Sushi rice: For four cups or enough for about 12 rolls…

  • 2 cups Japanese short-grain white or brown rice
  • 2¼ cups water for white rice or 21⁄8 cups water for brown rice
  • ½ cup rice vinegar
  • 1 Tablespoon sugar
  • 1 teaspoon sea salt

Place a large bowl in the sink, and add the rice. Add enough cold water to cover the rice generously. With your hand, swish the rice around until the water becomes cloudy. Drain the rice using a fine-mesh sieve. Repeat this three or four more times until the water being poured off is almost clear.

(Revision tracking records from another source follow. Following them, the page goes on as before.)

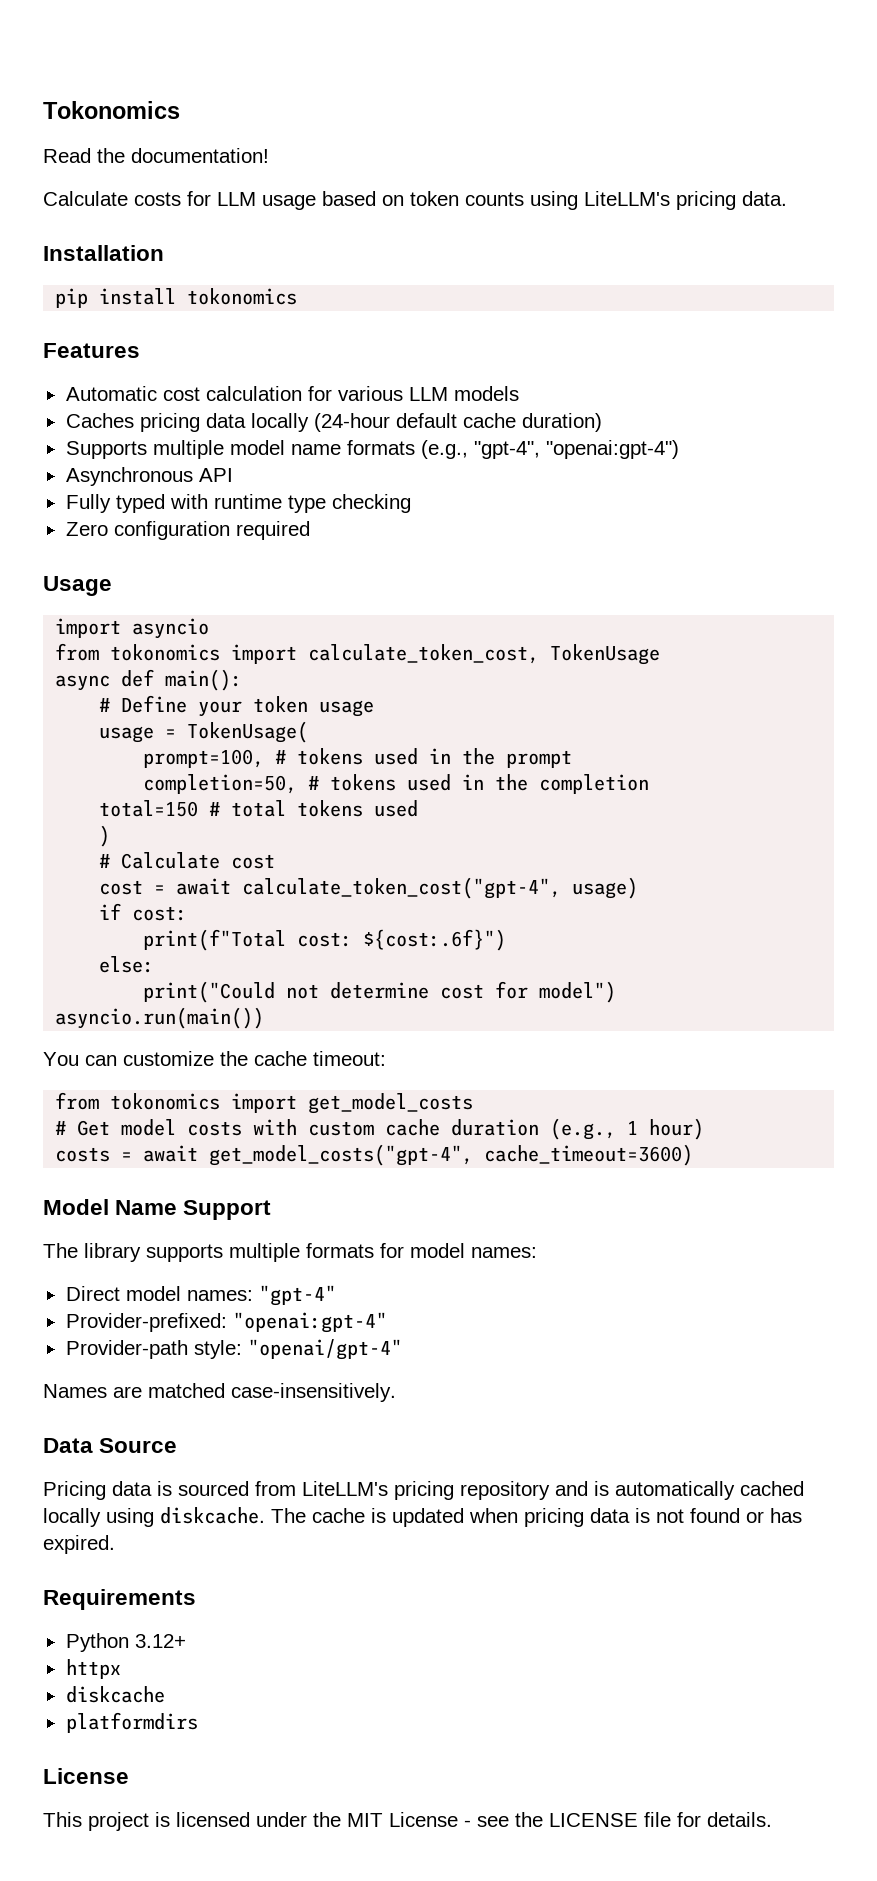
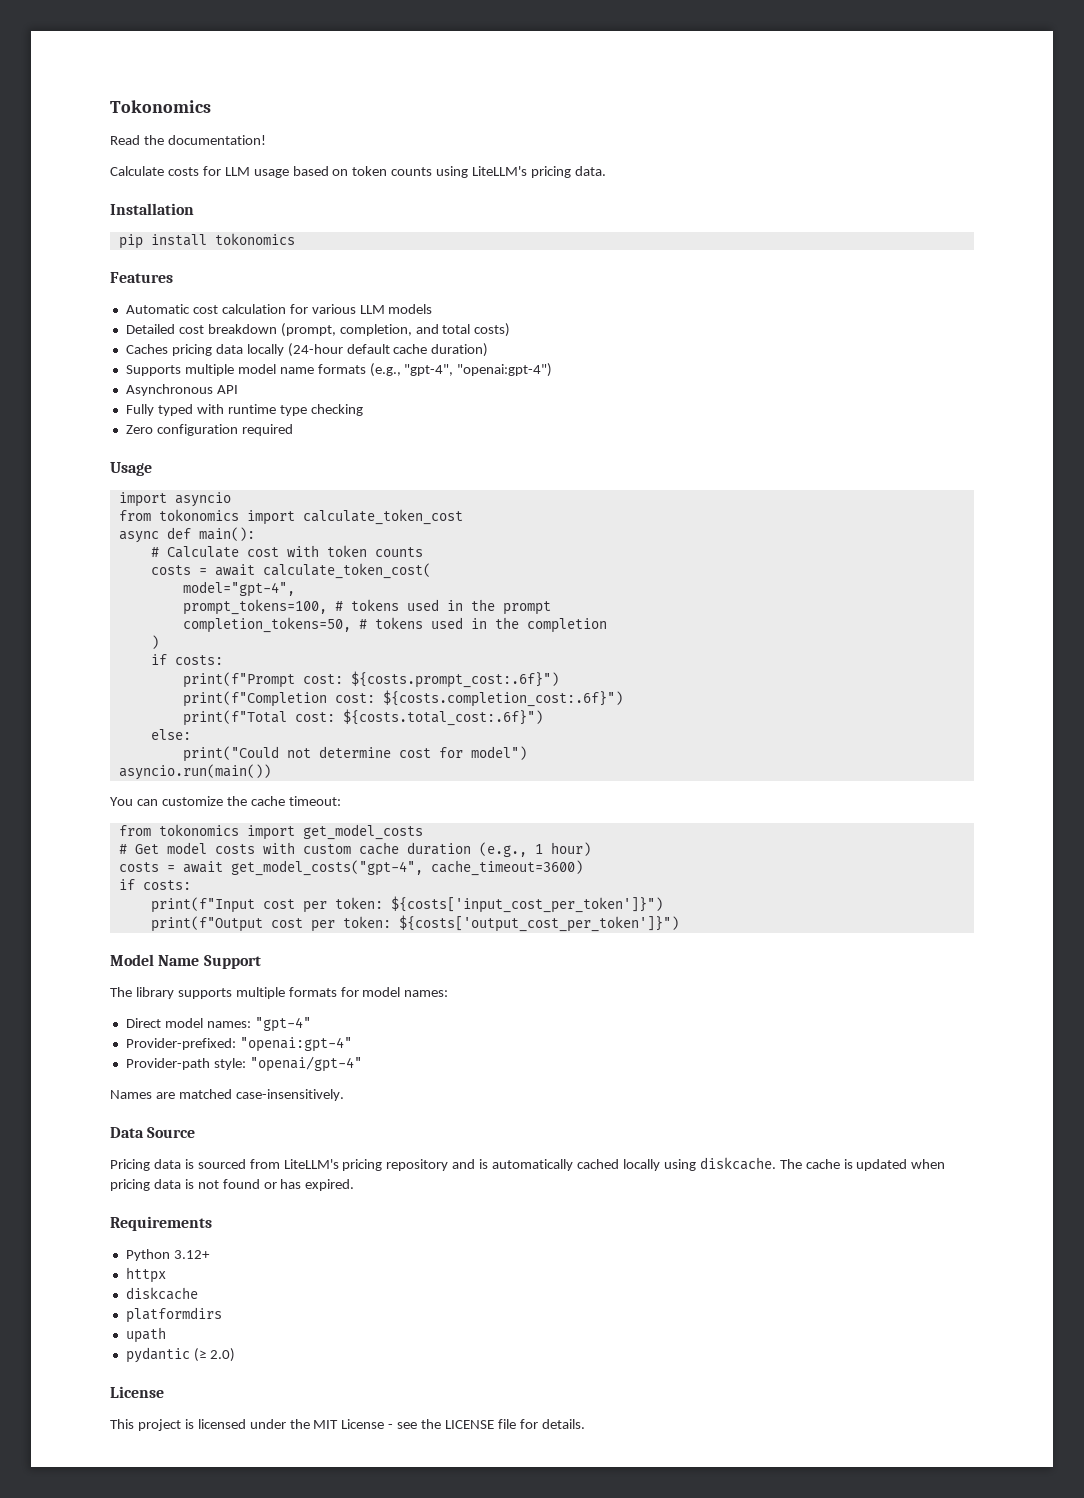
+ Detailed cost breakdown (prompt, completion, and total costs)
- from tokonomics import calculate_token_cost, TokenUsage
+ from tokonomics import calculate_token_cost
- # Define your token usage
- usage = TokenUsage(
- prompt=100, # tokens used in the prompt
+ # Calculate cost with token counts
+ costs = await calculate_token_cost(
+ model="gpt-4",
+ prompt_tokens=100, # tokens used in the prompt
- completion=50, # tokens used in the completion
+ completion_tokens=50, # tokens used in the completion
- total=150 # total tokens used
  )
- # Calculate cost
- cost = await calculate_token_cost("gpt-4", usage)
- if cost:
+ if costs:
+ print(f"Prompt cost: ${costs.prompt_cost:.6f}")
+ print(f"Completion cost: ${costs.completion_cost:.6f}")
- print(f"Total cost: ${cost:.6f}")
+ print(f"Total cost: ${costs.total_cost:.6f}")
  costs = await get_model_costs("gpt-4", cache_timeout=3600)
+ if costs:
+ print(f"Input cost per token: ${costs['input_cost_per_token']}")
+ print(f"Output cost per token: ${costs['output_cost_per_token']}")
+ upath
+ pydantic (≥ 2.0)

Drain well.

Transfer the rice to a rice cooker, add the water, and cook according to the manufacturer’s directions. To make sushi rice on the stove: Add the rice and water to a medium saucepan, and bring to a boil over high heat. Reduce the heat to low, and cook, covered, until the water has been absorbed—18 to 20 minutes. Remove the pan from the heat, and let sit, still covered, for 10 minutes.

While the rice cooks, prepare the sushi vinegar, or sushi-zu. In a small bowl, stir together the vinegar, sugar and salt until the sugar and salt are dissolved. Set aside.

In a bowl, spread the rice. Pour the sushi vinegar over the rice. Mix it with a spatula without pressing. “Cut” chunks into smaller chunks. Line your mat with plastic wrap, and press the rice onto it, then top with a sheet of nori and fillings. As you roll it up, peel away the plastic wrap. Roll the maki roll in sesame seeds.

Variations: You can use layers of two or more fish to create a rainbow roll…or choose avocado, cucumber and micro sprouts for an all-vegetable roll. You can try sautéed soft shell crab, shrimp tempura, smoked eel or smoked or broiled salmon. Some classic rolls…

Tekka Maki (Tuna Roll): Sesame seeds…1½ ounces tuna.

Spicy Tuna Roll: 1 tablespoon white sesame seeds, toasted…1 teaspoon sriracha…1½ ounces tuna*…3 avocado slices…¼ Japanese cucumber, peeled and cut lengthwise into matchsticks.

California Roll: ¼ medium avocado, cut into one-inch squares…2 ounces crabmeat…¼ Japanese cucumber, peeled and cut lengthwise into matchsticks.

*If you have scraps of fish left over, mince them and add the sriracha before layering.